Requirement → Each line below is to be copied exactly; images do not go into the copy.

'''

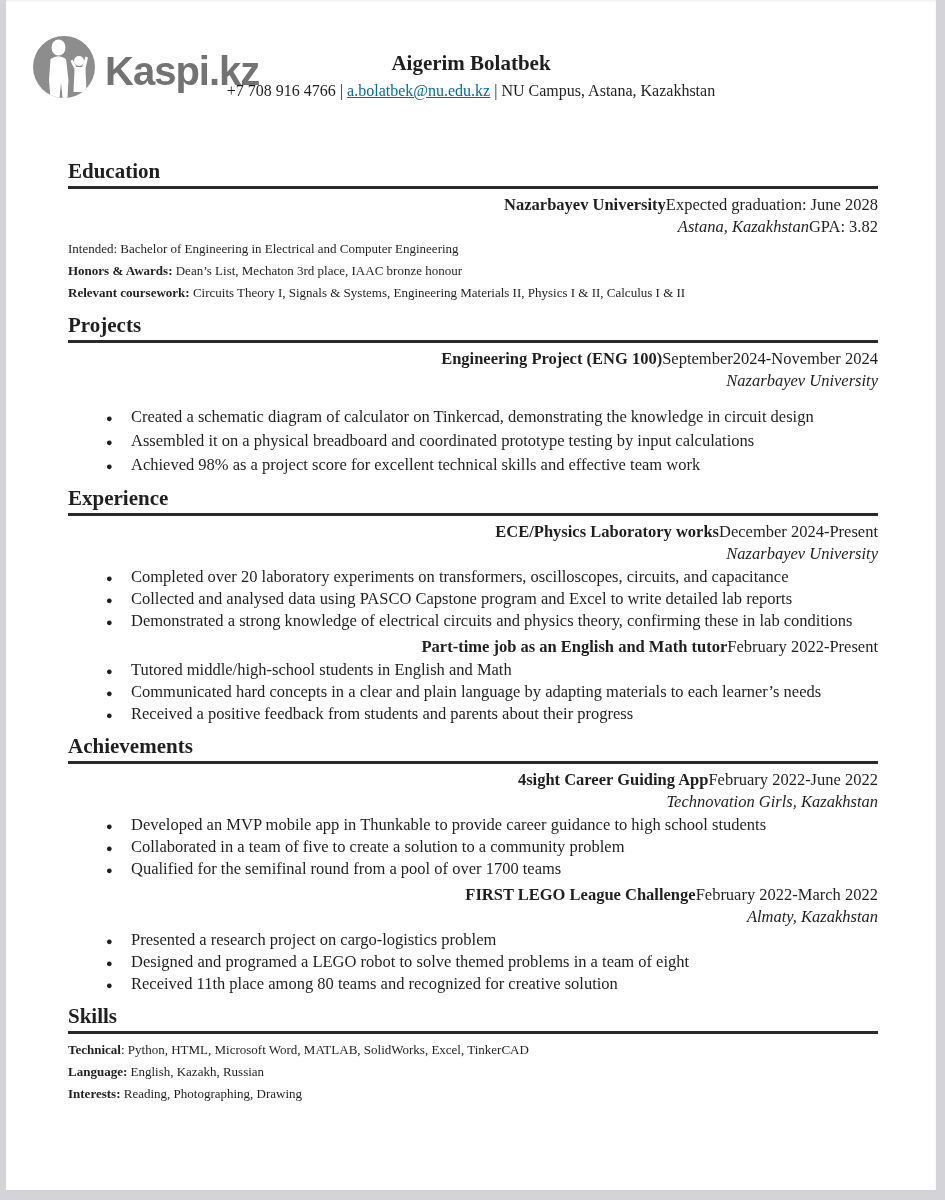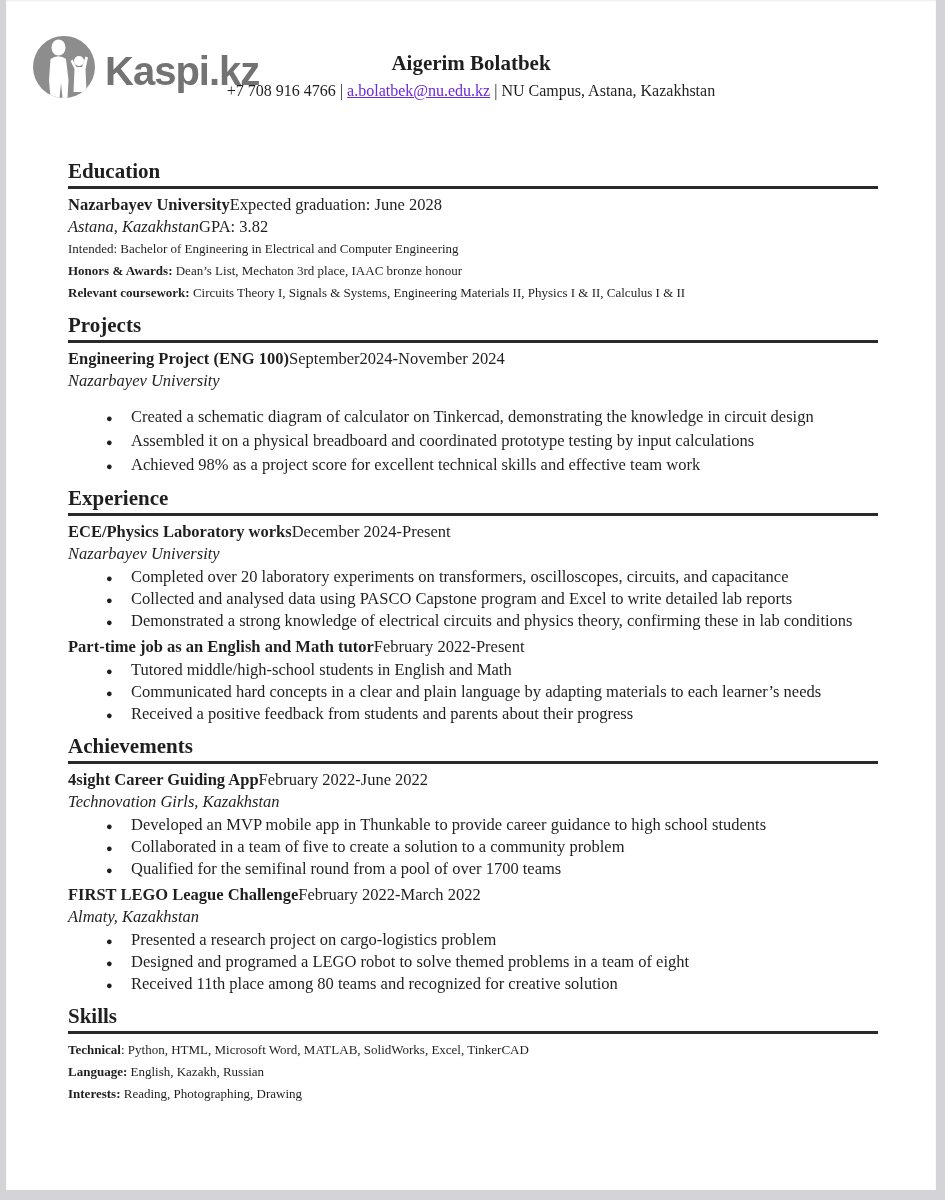--- a/index.html
+++ b/index.html
@@ -36,40 +36,40 @@
     font-size: 21px;
     font-weight: 700;
     line-height: 26px;
   }
   .contact-line {
     margin-top: 5px;
     font-size: 16px;
     line-height: 20px;
   }
   .contact-line a {
-    color: #6d28d9;
+    color: #0369a1;
     text-decoration: underline;
   }
   .contact-sep { padding: 0 4px; }
   
   .content { padding: 0 58px 0 62px; }
   .resume-section { margin-top: 9px; }
   .section-title {
     font-size: 21px;
     font-weight: 700;
     line-height: 25px;
     padding-bottom: 2px;
     border-bottom: 3px solid #2a2a2a;
     margin-bottom: 5px;
   }
   .entry { margin-top: 2px; }
   .entry + .entry { margin-top: 4px; }
   .entry-head, .entry-sub {
     display: flex;
-    justify-content: flex-start;
+    justify-content: flex-end;
     align-items: baseline;
     font-size: 16.5px;
     line-height: 22px;
     font-family: Liberation Serif, serif;
   }
   .entry-title { font-weight: 700; }
   .entry-date { font-weight: 400; white-space: nowrap; }
   .entry-subtitle { font-style: italic; }
   .entry-subtitle-right { font-style: normal; white-space: nowrap; }
   .detail-line { font-size: 13px; line-height: 22px; }

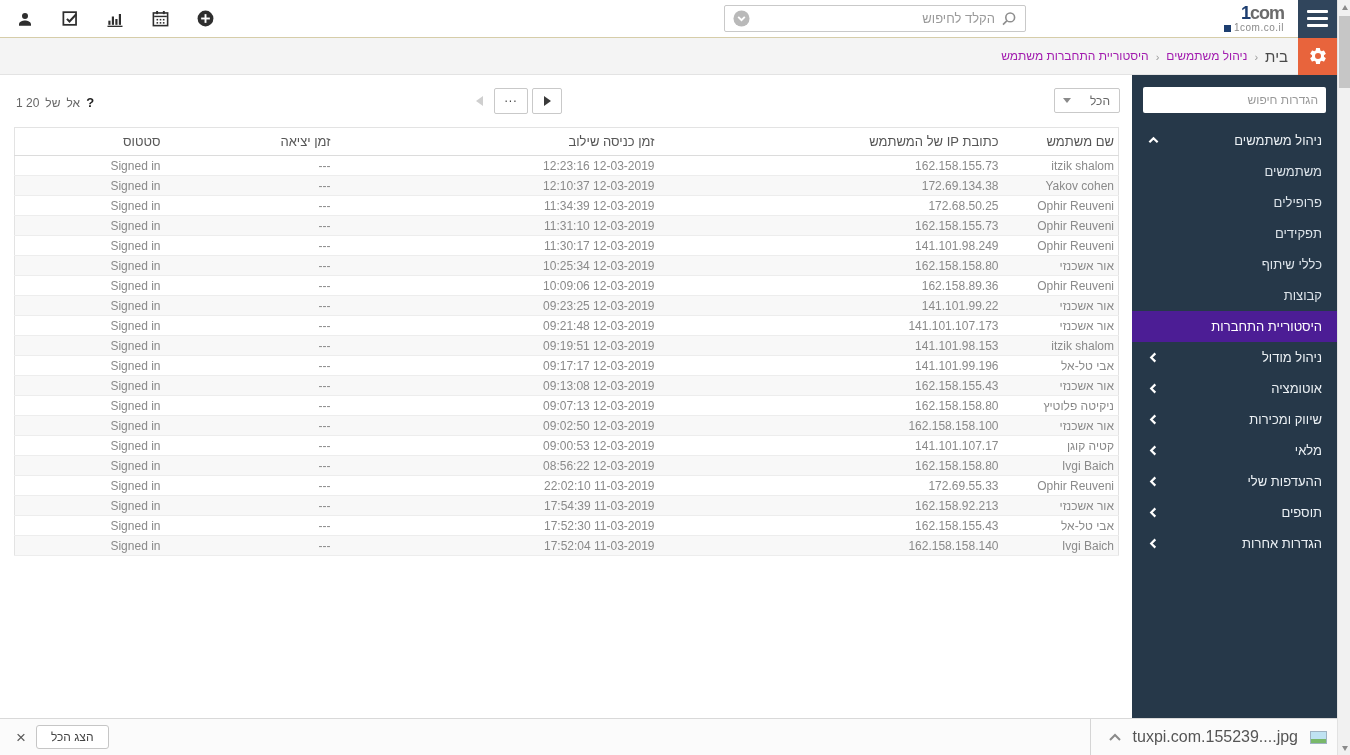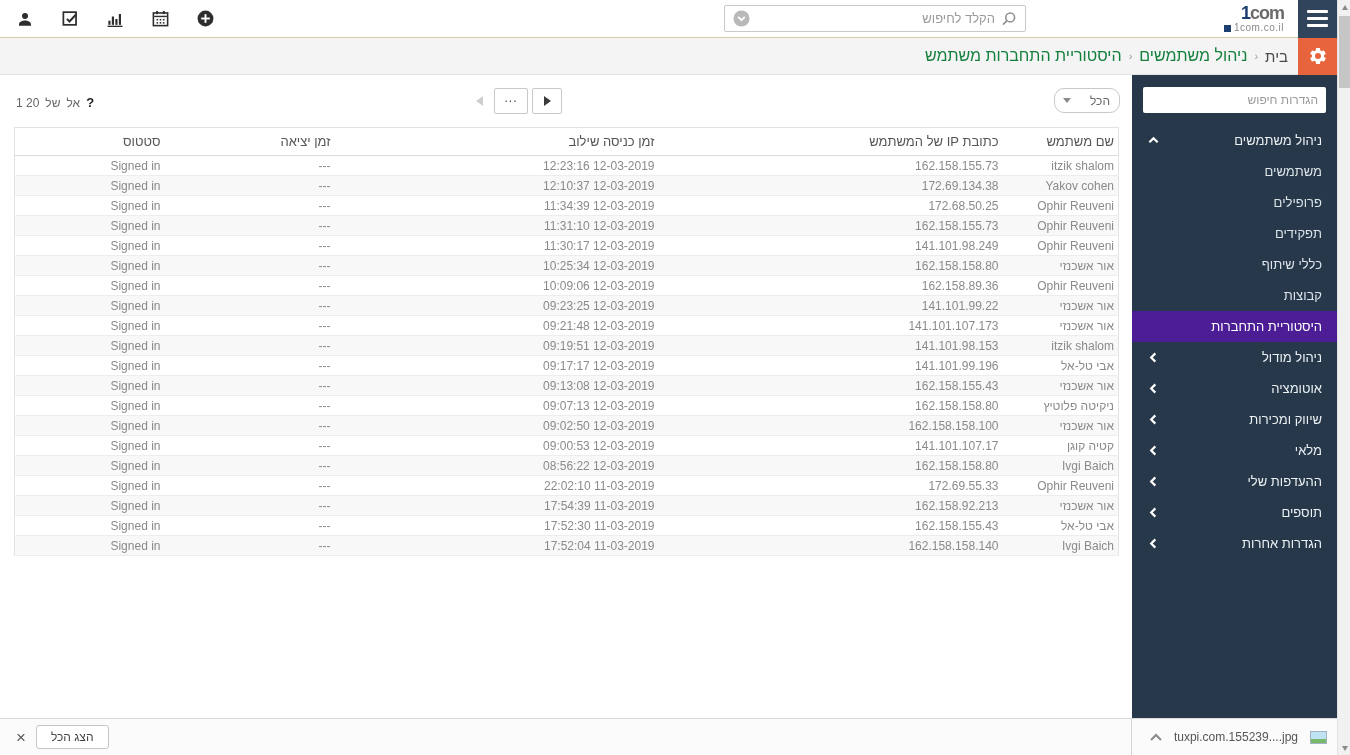--- a/index.html
+++ b/index.html
@@ -23,40 +23,40 @@
   .logo-com { color:#6b6b6b; }
   .logo-sub { display:flex; align-items:center; gap:3px; margin-top:1px; }
   .logo-sq { width:7px; height:7px; background:#1d3e70; display:inline-block; }
   .logo-domain { font-size:10px; color:#8a8a8a; letter-spacing:.5px; }
   .hamburger { width:39px; height:38px; background:#30455c; display:flex; flex-direction:column; align-items:center; justify-content:center; gap:4px; cursor:pointer; }
   .hamburger i { display:block; width:21px; height:3px; background:#fff; border-radius:1px; }
 
   
   .crumbrow { height:37px; background:#f4f4f4; border-bottom:1px solid #e3e3e3; display:flex; align-items:center; flex:0 0 37px; }
   .breadcrumb { margin-left:auto; margin-right:10px; display:flex; direction:rtl; align-items:center; }
-  .crumb { font-size:16px; color:#15803d; cursor:pointer; }
+  .crumb { font-size:12px; color:#a21caf; cursor:pointer; }
   .crumb.home { font-size:15px; color:#4a4a4a; }
   .crumb-sep { font-size:11px; color:#999; margin:0 7px; align-self:flex-start; line-height:10px; padding-top:4px; }
   .gearbtn { width:39px; height:37px; background:#e8643c; display:flex; align-items:center; justify-content:center; cursor:pointer; }
 
   
   .contentrow { flex:1; display:flex; min-height:0; }
   .main { width:1132px; background:#fff; position:relative; }
 
   .controls { position:relative; height:52px; }
   .counter { position:absolute; left:16px; top:20px; display:flex; align-items:center; gap:6px; font-size:12px; color:#666; }
   .counter .help { font-weight:bold; color:#222; font-size:13px; cursor:pointer; }
   .pager { position:absolute; left:468px; top:13px; display:flex; align-items:center; gap:4px; }
   .pager .pbtn { height:26px; background:#fff; display:flex; align-items:center; justify-content:center; cursor:pointer; }
   .pbtn.prev { width:22px; border:0; }
   .pbtn.more { width:34px; border:1px solid #c9c9c9; border-radius:2px; font-size:12px; color:#444; letter-spacing:1px; line-height:10px; padding-bottom:6px; }
   .pbtn.next { width:30px; border:1px solid #c9c9c9; border-radius:2px; }
   .tri-right { width:0; height:0; border-top:5px solid transparent; border-bottom:5px solid transparent; border-left:7px solid #3a3a3a; }
   .tri-left  { width:0; height:0; border-top:5px solid transparent; border-bottom:5px solid transparent; border-right:7px solid #cfcfcf; }
-  .filter-dd { position:absolute; right:12px; top:13px; width:66px; height:25px; border:1px solid #c9c9c9; border-radius:10px;
+  .filter-dd { position:absolute; right:12px; top:13px; width:66px; height:25px; border:1px solid #c9c9c9; border-radius:2px;
                background:#fff; display:flex; direction:rtl; align-items:center; cursor:pointer; }
   .filter-dd .val { flex:1; font-size:12px; color:#666; padding-right:9px; }
   .filter-dd .caret { width:0; height:0; border-left:4px solid transparent; border-right:4px solid transparent; border-top:5px solid #8a8a8a; margin-left:8px; }
 
   
   .history-table { direction:rtl; margin:0 14px; border-collapse:collapse; width:1104px; table-layout:fixed;
                    border:1px solid #e3e3e3; }
   .history-table th { height:28px; font-size:13px; font-weight:400; color:#555; text-align:right; padding:0 4px;
                       border-bottom:1px solid #dcdcdc; background:#fff; white-space:nowrap;margin-left:42px; }
   .history-table td { height:20px; font-size:12px; color:#8a8a8a; text-align:right; padding:0 4px;
@@ -77,21 +77,21 @@
   .side-item.active .lbl { color:#fff; }
   .side-chev { width:12px; display:flex; justify-content:flex-start; }
 
   
   .dlbar { height:37px; background:#fbfbfb; border-top:1px solid #d9d9d9; display:flex; align-items:center; flex:0 0 37px; }
   .dl-close { font-size:17px; color:#5a5a5a; margin:0 10px 0 16px; cursor:pointer; line-height:1; }
   .dl-showall { height:24px; padding:0 14px; border:1px solid #c6c6c6; border-radius:3px; background:#fff;
                 font-size:12px; color:#444; display:flex; align-items:center; cursor:pointer; }
   .dl-sep { width:1px; height:36px; background:#d5d5d5; margin-left:auto; }
   .dl-item { display:flex; align-items:center; gap:12px; padding:0 10px 0 18px; cursor:pointer; }
-  .dl-name { font-size:12px; color:#555; }
+  .dl-name { font-size:16px; color:#555; }
   .file-thumb { width:17px; height:13px; border:1px solid #9fb3c2; background:linear-gradient(180deg,#bfe3f2 0 60%,#79b86a 60% 100%); }
 
   
   .vscroll { position:absolute; right:0; top:0; width:13px; height:755px; background:#f1f1f1; border-left:1px solid #e2e2e2; }
   .vscroll .arr { position:absolute; left:0; width:13px; height:14px; display:flex; align-items:center; justify-content:center; }
   .vscroll .arr.up { top:0; }
   .vscroll .arr.down { bottom:0; }
   .arr .tri-up { width:0;height:0;border-left:3.5px solid transparent;border-right:3.5px solid transparent;border-bottom:5px solid #8a8a8a; }
   .arr .tri-down { width:0;height:0;border-left:3.5px solid transparent;border-right:3.5px solid transparent;border-top:5px solid #8a8a8a; }
   .vscroll .thumb { position:absolute; left:1px; top:16px; width:11px; height:72px; background:#c6c6c6; }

'''

Answer space →
--- a/index.html
+++ b/index.html
@@ -36,40 +36,40 @@
     font-size: 21px;
     font-weight: 700;
     line-height: 26px;
   }
   .contact-line {
     margin-top: 5px;
     font-size: 16px;
     line-height: 20px;
   }
   .contact-line a {
-    color: #6d28d9;
+    color: #0369a1;
     text-decoration: underline;
   }
   .contact-sep { padding: 0 4px; }
   
   .content { padding: 0 58px 0 62px; }
   .resume-section { margin-top: 9px; }
   .section-title {
     font-size: 21px;
     font-weight: 700;
     line-height: 25px;
     padding-bottom: 2px;
     border-bottom: 3px solid #2a2a2a;
     margin-bottom: 5px;
   }
   .entry { margin-top: 2px; }
   .entry + .entry { margin-top: 4px; }
   .entry-head, .entry-sub {
     display: flex;
-    justify-content: flex-start;
+    justify-content: flex-end;
     align-items: baseline;
     font-size: 16.5px;
     line-height: 22px;
     font-family: Liberation Serif, serif;
   }
   .entry-title { font-weight: 700; }
   .entry-date { font-weight: 400; white-space: nowrap; }
   .entry-subtitle { font-style: italic; }
   .entry-subtitle-right { font-style: normal; white-space: nowrap; }
   .detail-line { font-size: 13px; line-height: 22px; }

--- a/index.html
+++ b/index.html
@@ -23,40 +23,40 @@
   .logo-com { color:#6b6b6b; }
   .logo-sub { display:flex; align-items:center; gap:3px; margin-top:1px; }
   .logo-sq { width:7px; height:7px; background:#1d3e70; display:inline-block; }
   .logo-domain { font-size:10px; color:#8a8a8a; letter-spacing:.5px; }
   .hamburger { width:39px; height:38px; background:#30455c; display:flex; flex-direction:column; align-items:center; justify-content:center; gap:4px; cursor:pointer; }
   .hamburger i { display:block; width:21px; height:3px; background:#fff; border-radius:1px; }
 
   
   .crumbrow { height:37px; background:#f4f4f4; border-bottom:1px solid #e3e3e3; display:flex; align-items:center; flex:0 0 37px; }
   .breadcrumb { margin-left:auto; margin-right:10px; display:flex; direction:rtl; align-items:center; }
-  .crumb { font-size:16px; color:#15803d; cursor:pointer; }
+  .crumb { font-size:12px; color:#a21caf; cursor:pointer; }
   .crumb.home { font-size:15px; color:#4a4a4a; }
   .crumb-sep { font-size:11px; color:#999; margin:0 7px; align-self:flex-start; line-height:10px; padding-top:4px; }
   .gearbtn { width:39px; height:37px; background:#e8643c; display:flex; align-items:center; justify-content:center; cursor:pointer; }
 
   
   .contentrow { flex:1; display:flex; min-height:0; }
   .main { width:1132px; background:#fff; position:relative; }
 
   .controls { position:relative; height:52px; }
   .counter { position:absolute; left:16px; top:20px; display:flex; align-items:center; gap:6px; font-size:12px; color:#666; }
   .counter .help { font-weight:bold; color:#222; font-size:13px; cursor:pointer; }
   .pager { position:absolute; left:468px; top:13px; display:flex; align-items:center; gap:4px; }
   .pager .pbtn { height:26px; background:#fff; display:flex; align-items:center; justify-content:center; cursor:pointer; }
   .pbtn.prev { width:22px; border:0; }
   .pbtn.more { width:34px; border:1px solid #c9c9c9; border-radius:2px; font-size:12px; color:#444; letter-spacing:1px; line-height:10px; padding-bottom:6px; }
   .pbtn.next { width:30px; border:1px solid #c9c9c9; border-radius:2px; }
   .tri-right { width:0; height:0; border-top:5px solid transparent; border-bottom:5px solid transparent; border-left:7px solid #3a3a3a; }
   .tri-left  { width:0; height:0; border-top:5px solid transparent; border-bottom:5px solid transparent; border-right:7px solid #cfcfcf; }
-  .filter-dd { position:absolute; right:12px; top:13px; width:66px; height:25px; border:1px solid #c9c9c9; border-radius:10px;
+  .filter-dd { position:absolute; right:12px; top:13px; width:66px; height:25px; border:1px solid #c9c9c9; border-radius:2px;
                background:#fff; display:flex; direction:rtl; align-items:center; cursor:pointer; }
   .filter-dd .val { flex:1; font-size:12px; color:#666; padding-right:9px; }
   .filter-dd .caret { width:0; height:0; border-left:4px solid transparent; border-right:4px solid transparent; border-top:5px solid #8a8a8a; margin-left:8px; }
 
   
   .history-table { direction:rtl; margin:0 14px; border-collapse:collapse; width:1104px; table-layout:fixed;
                    border:1px solid #e3e3e3; }
   .history-table th { height:28px; font-size:13px; font-weight:400; color:#555; text-align:right; padding:0 4px;
                       border-bottom:1px solid #dcdcdc; background:#fff; white-space:nowrap;margin-left:42px; }
   .history-table td { height:20px; font-size:12px; color:#8a8a8a; text-align:right; padding:0 4px;
@@ -77,21 +77,21 @@
   .side-item.active .lbl { color:#fff; }
   .side-chev { width:12px; display:flex; justify-content:flex-start; }
 
   
   .dlbar { height:37px; background:#fbfbfb; border-top:1px solid #d9d9d9; display:flex; align-items:center; flex:0 0 37px; }
   .dl-close { font-size:17px; color:#5a5a5a; margin:0 10px 0 16px; cursor:pointer; line-height:1; }
   .dl-showall { height:24px; padding:0 14px; border:1px solid #c6c6c6; border-radius:3px; background:#fff;
                 font-size:12px; color:#444; display:flex; align-items:center; cursor:pointer; }
   .dl-sep { width:1px; height:36px; background:#d5d5d5; margin-left:auto; }
   .dl-item { display:flex; align-items:center; gap:12px; padding:0 10px 0 18px; cursor:pointer; }
-  .dl-name { font-size:12px; color:#555; }
+  .dl-name { font-size:16px; color:#555; }
   .file-thumb { width:17px; height:13px; border:1px solid #9fb3c2; background:linear-gradient(180deg,#bfe3f2 0 60%,#79b86a 60% 100%); }
 
   
   .vscroll { position:absolute; right:0; top:0; width:13px; height:755px; background:#f1f1f1; border-left:1px solid #e2e2e2; }
   .vscroll .arr { position:absolute; left:0; width:13px; height:14px; display:flex; align-items:center; justify-content:center; }
   .vscroll .arr.up { top:0; }
   .vscroll .arr.down { bottom:0; }
   .arr .tri-up { width:0;height:0;border-left:3.5px solid transparent;border-right:3.5px solid transparent;border-bottom:5px solid #8a8a8a; }
   .arr .tri-down { width:0;height:0;border-left:3.5px solid transparent;border-right:3.5px solid transparent;border-top:5px solid #8a8a8a; }
   .vscroll .thumb { position:absolute; left:1px; top:16px; width:11px; height:72px; background:#c6c6c6; }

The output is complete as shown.